Politik Kutu Loncat di Mabar

Irvan KurniawanOleh: IRVAN KURNIAWAN

Hingar bingar Pilkada serentak yang terjadi di Kabupaten Manggarai Barat (Mabar), Flores, Nusa Tenggara Timur (NTT) akhir-akhir ini makin dinamis bahkan memanas. Panas karena memang suhu politiknya melejit drastis hingga nyaris tak terkendali.

Pasalnya, para kandidat yang bertarung tidak hanya bersaing merebut hati pemilih, tetapi yang tak kalah penting adalah merebut dukungan partai politik sebagai kendaraan politik mereka. Peristiwa perusakan kantor KPUD Manggarai Barat yang terjadi Selasa, 28/7/2015 dibaca sebagai bentuk luapan amarah kandidat dan masa pendukung yang tidak rela terkapar sebelum genderang perang ditabuh.

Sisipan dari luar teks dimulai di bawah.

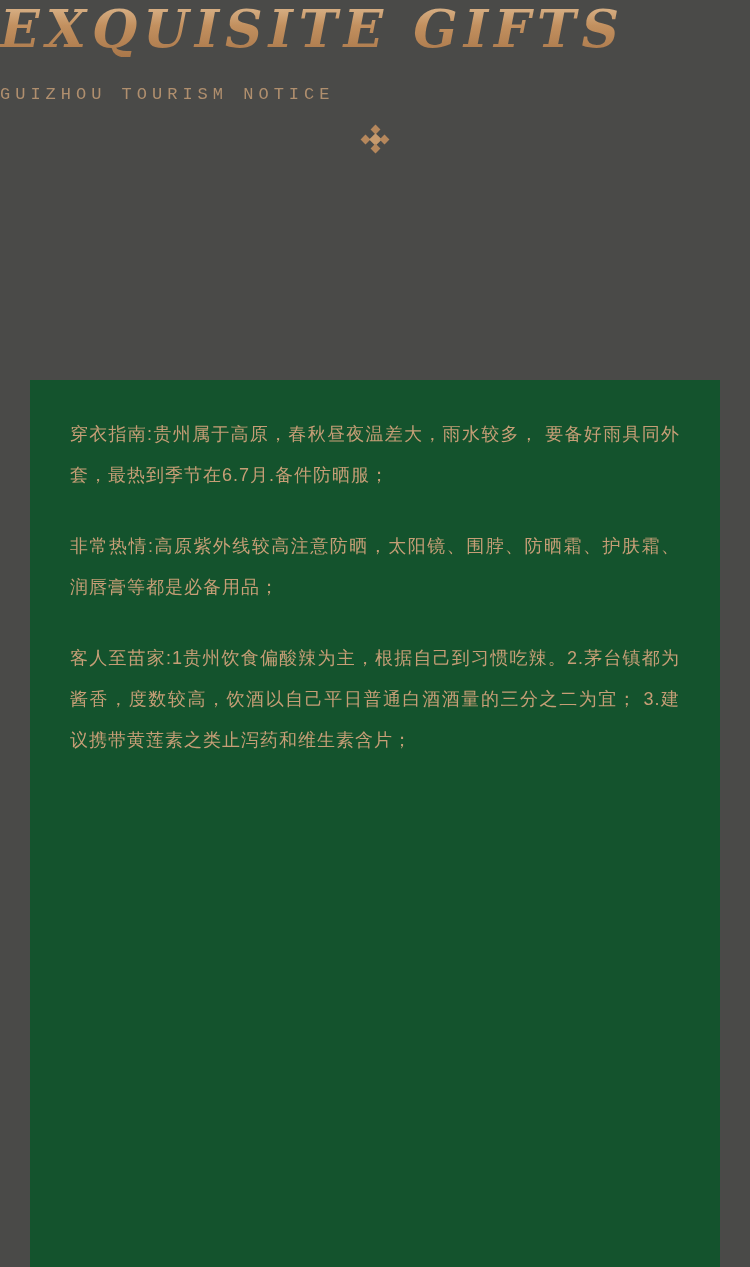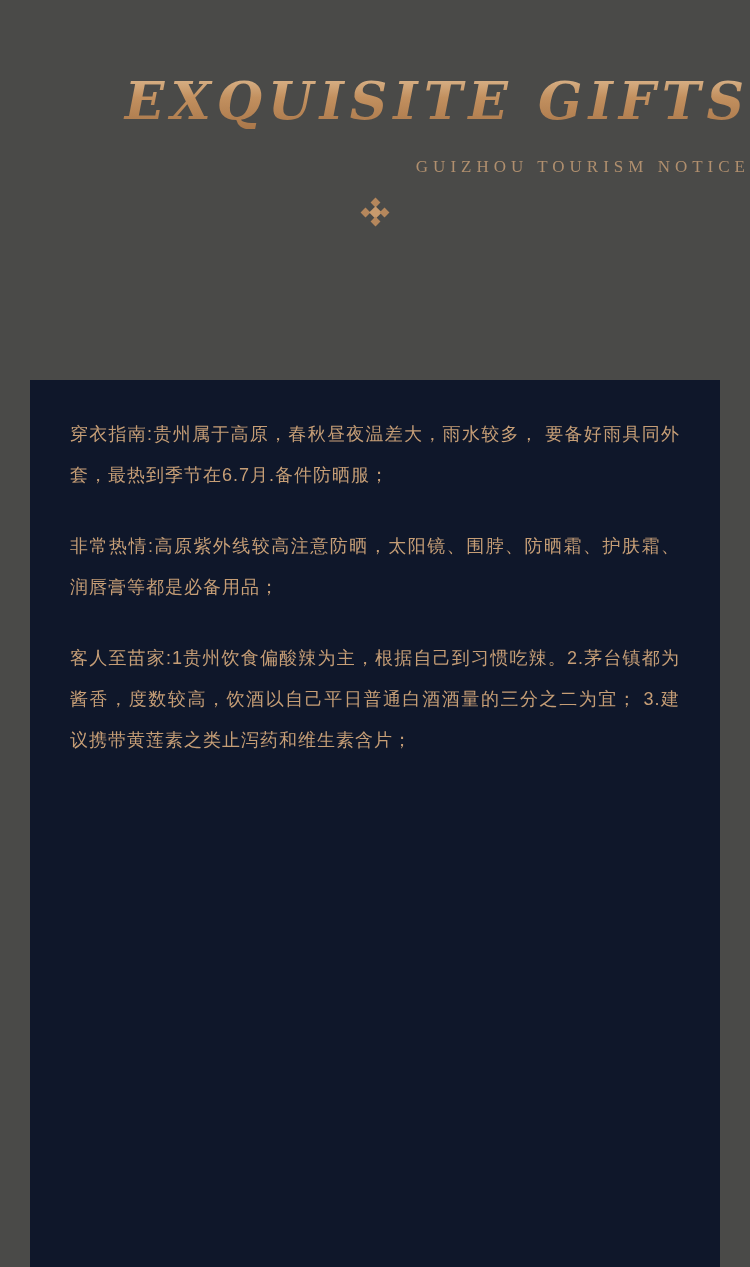--- a/index.html
+++ b/index.html
@@ -25,8 +25,7 @@
 
   
   .header {
-    padding-top: 72px;
-    text-align: right;
+    text-align: left;
   }
 
   .title-en {

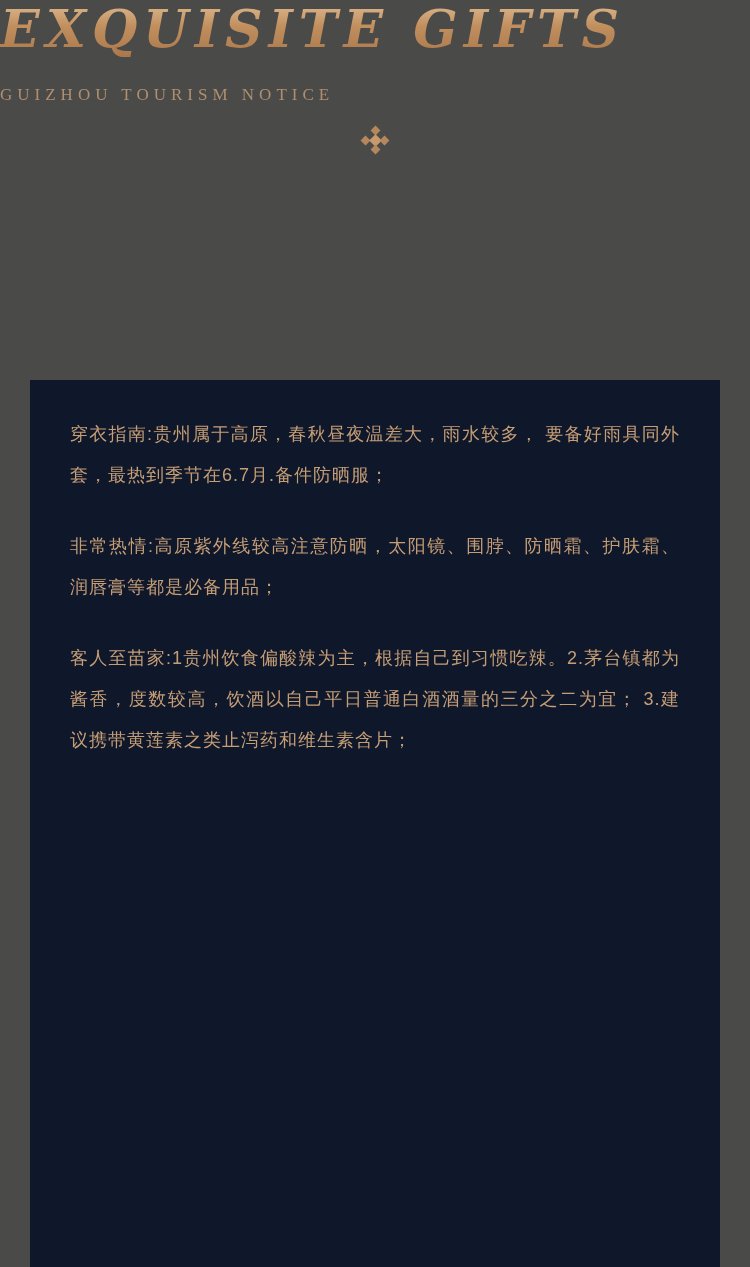--- a/index.html
+++ b/index.html
@@ -57,7 +57,7 @@
   }
 
   .title-sub {
-    font-family: Liberation Serif, serif;
+    font-family: Liberation Mono, monospace;
     font-size: 17px;
     letter-spacing: 5px;
     color: #b08f6e;

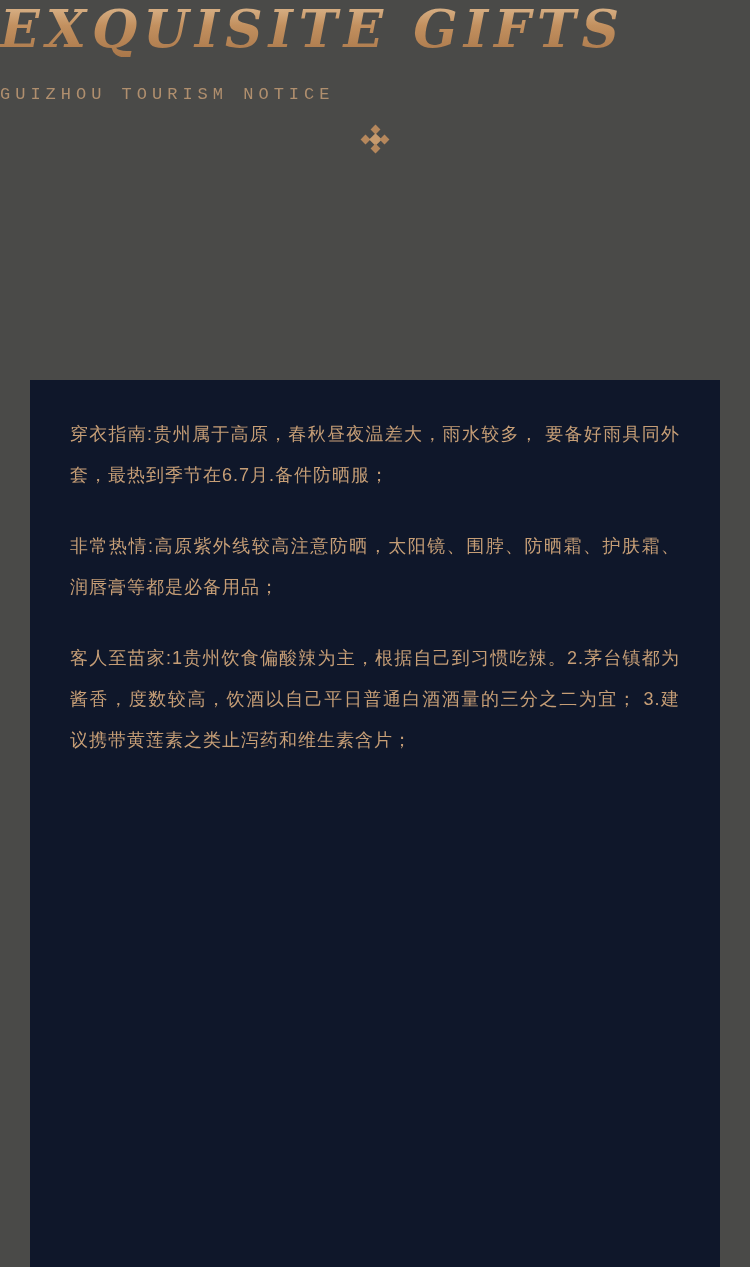--- a/index.html
+++ b/index.html
@@ -94,7 +94,7 @@
     left: 30px;
     top: 380px;
     width: 690px;
-    background: #0f172a;
+    background: #14532d;
     padding: 34px 40px 40px 40px;
     box-sizing: border-box;
     min-height: 887px;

Media floresa.co, pada hari Rabu (29/7/2015) memberitakan dua pasangan bakal calon yakni Tobias Wanus-Frans Sukmaniara (Tobi-Frans) dan pasangan Fidelis Pranda-Benyamin Padju (Pranda-Padju), sama-sama membawa Surat Keputusan (SK) dukungan Partai Kebangkitan Bangsa (PKB) sebagai kendaraan politik.

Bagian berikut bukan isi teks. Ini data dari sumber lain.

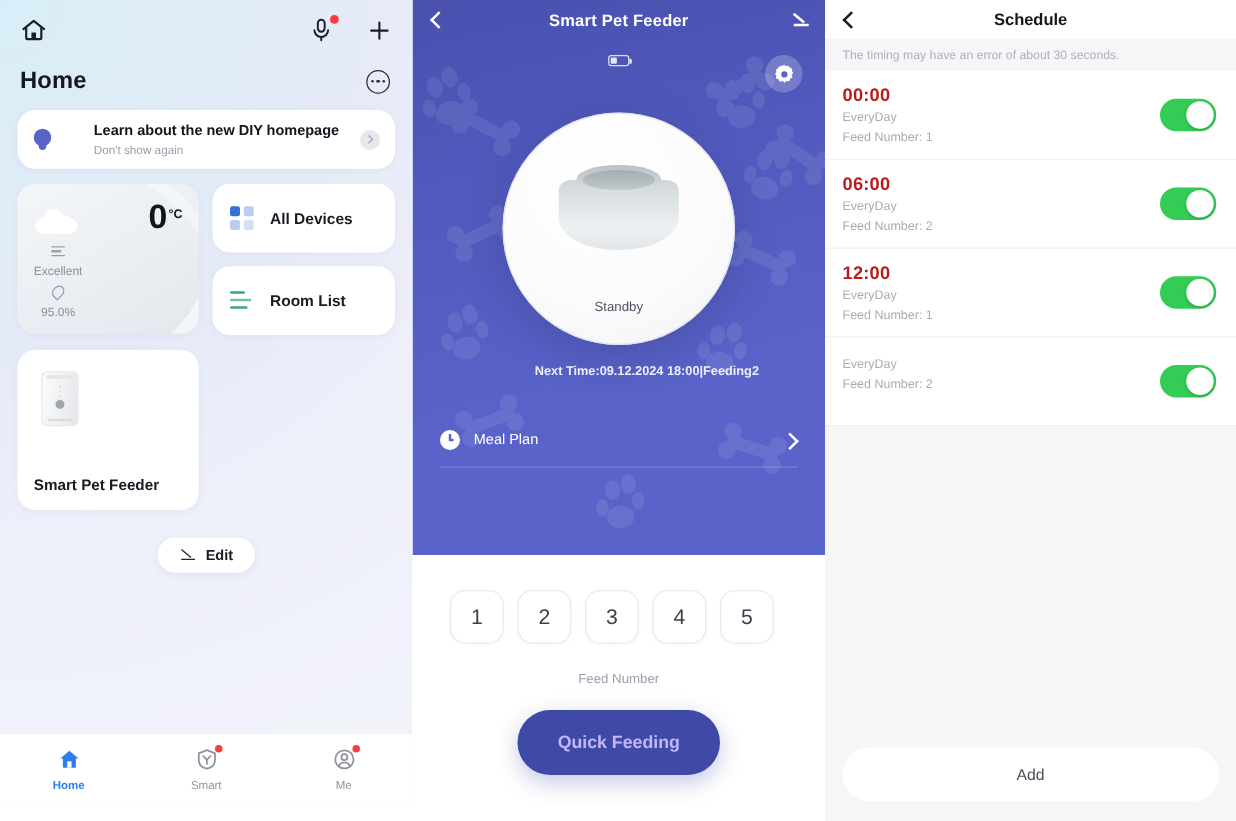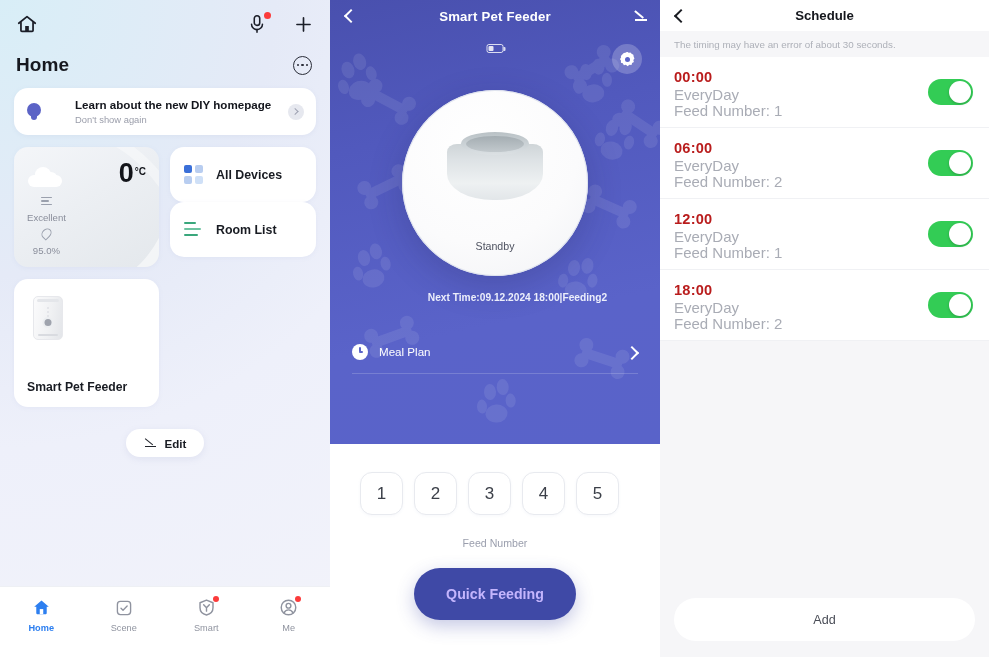--- a/index.html
+++ b/index.html
@@ -259,7 +259,7 @@
   .sch-item { position:relative; height: 71px; padding: 12px 16px 0 14px;
               border-bottom: 1px solid #f0f1f4; }
   .sch-time { font-size: 14.6px; font-weight:700; color:#b91c1c; letter-spacing:.2px; }
-  .sch-sub { font-size: 15px; color:#a9acb5; margin-top: 3px; line-height: 13px; }
+  .sch-sub { font-size: 10px; color:#a9acb5; margin-top: 3px; line-height: 13px; }
   .sw { position:absolute; right: 16px; top: 22px; width: 45px; height: 26px;
         border-radius: 13px; background:#33cc55; }
   .sw i { position:absolute; right: 2px; top: 2px; width: 22px; height: 22px;

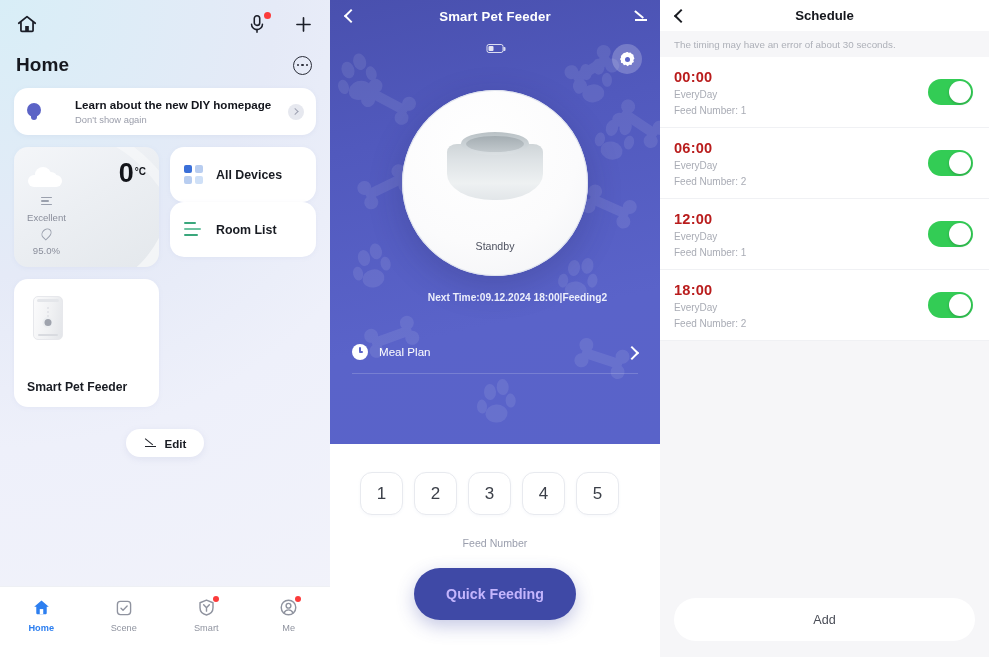--- a/index.html
+++ b/index.html
@@ -91,7 +91,7 @@
   .ic-drop { width:9px; height:11px; border:1.3px solid #9aa0ad;
              border-radius: 0 50% 50% 50%; transform: rotate(-135deg); }
 
-  .shortcut-col { flex: 1 1 auto; display:flex; flex-direction: column; }
+  .shortcut-col { flex: 1 1 auto; display:flex; flex-direction: column; gap: 11px; }
   .shortcut {
     height: 55px; background:#fff; border-radius: 14px; display:flex; align-items:center;
     padding: 0 14px; gap: 13px; box-shadow: 0 1px 5px rgba(120,130,180,.07);

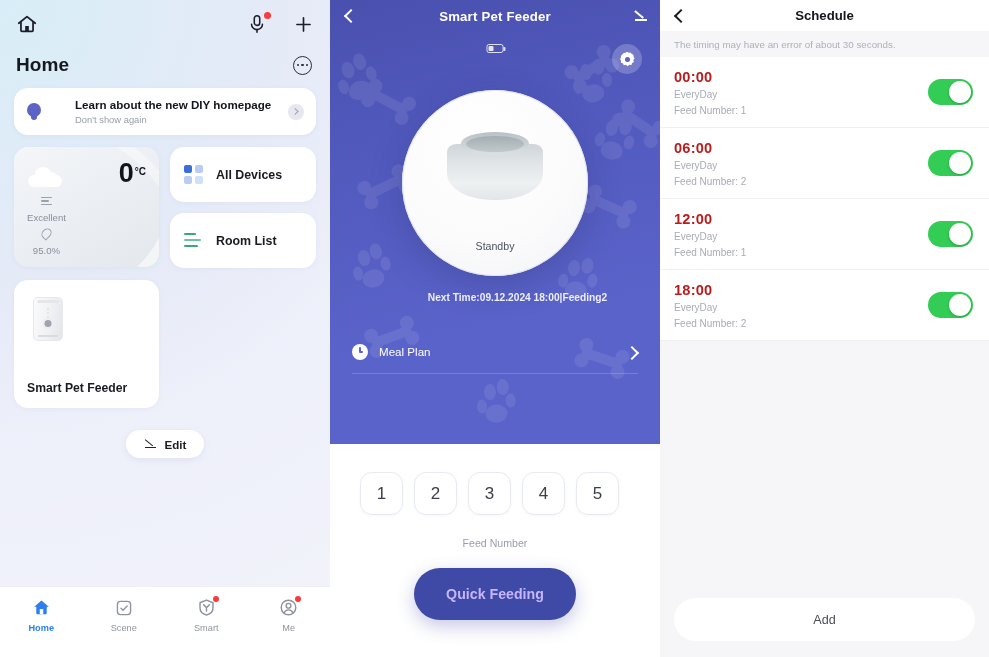--- a/index.html
+++ b/index.html
@@ -628,7 +628,6 @@
           </div>
       </div>
       <div class="sch-item">
-        <div class="sch-time">18:00</div>
         <div class="sch-sub">EveryDay</div>
         <div class="sch-sub">Feed Number: 2</div>
         <div class="sw">

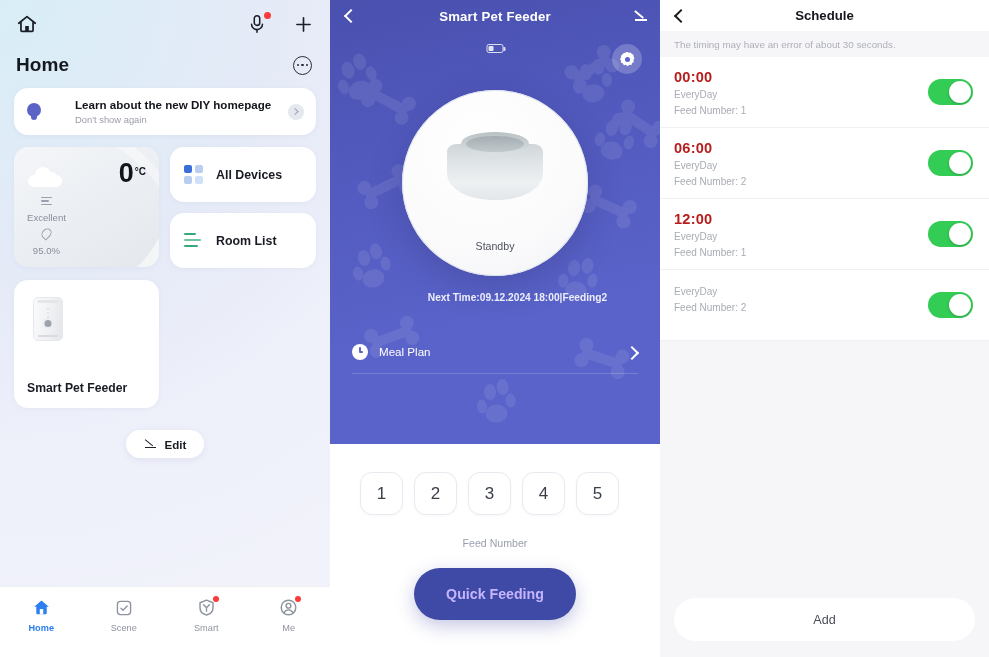--- a/index.html
+++ b/index.html
@@ -407,15 +407,6 @@
       </div>
       <div class="tab">
         <span class="ticon">
-          <svg width="18" height="18" viewBox="0 0 24 24" fill="none" stroke="#8f939f" stroke-width="1.8" stroke-linecap="round" stroke-linejoin="round">
-            <rect x="3.2" y="3.2" width="17.6" height="17.6" rx="4"></rect>
-            <path d="M8 12.2l2.7 2.7L16.2 9.4"></path>
-          </svg>
-        </span>
-        <span class="tlabel">Scene</span>
-      </div>
-      <div class="tab">
-        <span class="ticon">
           <svg width="19" height="19" viewBox="0 0 24 24" fill="none" stroke="#8f939f" stroke-width="1.8" stroke-linecap="round" stroke-linejoin="round">
             <path d="M12 2.6l8.2 3.4v6.4c0 4.6-3.4 8-8.2 9-4.8-1-8.2-4.4-8.2-9V6z"></path>
             <path d="M8.4 8.6l3.6 3.8 3.6-3.8M12 12.4v4.2"></path>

Selain itu, pasangan Pranda-Padju juga membawa SK dukungan dari PKPI yang sebelumnya sudah diberikan kepada pasangan Agustinus Ch Dula-Maria Geong. Menariknya, dalam SK tersebut masing-masing tercantum tanda tangan Ketua DPP PKB Muhaimin Iskandar dan Plt Ketum PKPI, Isran Noor.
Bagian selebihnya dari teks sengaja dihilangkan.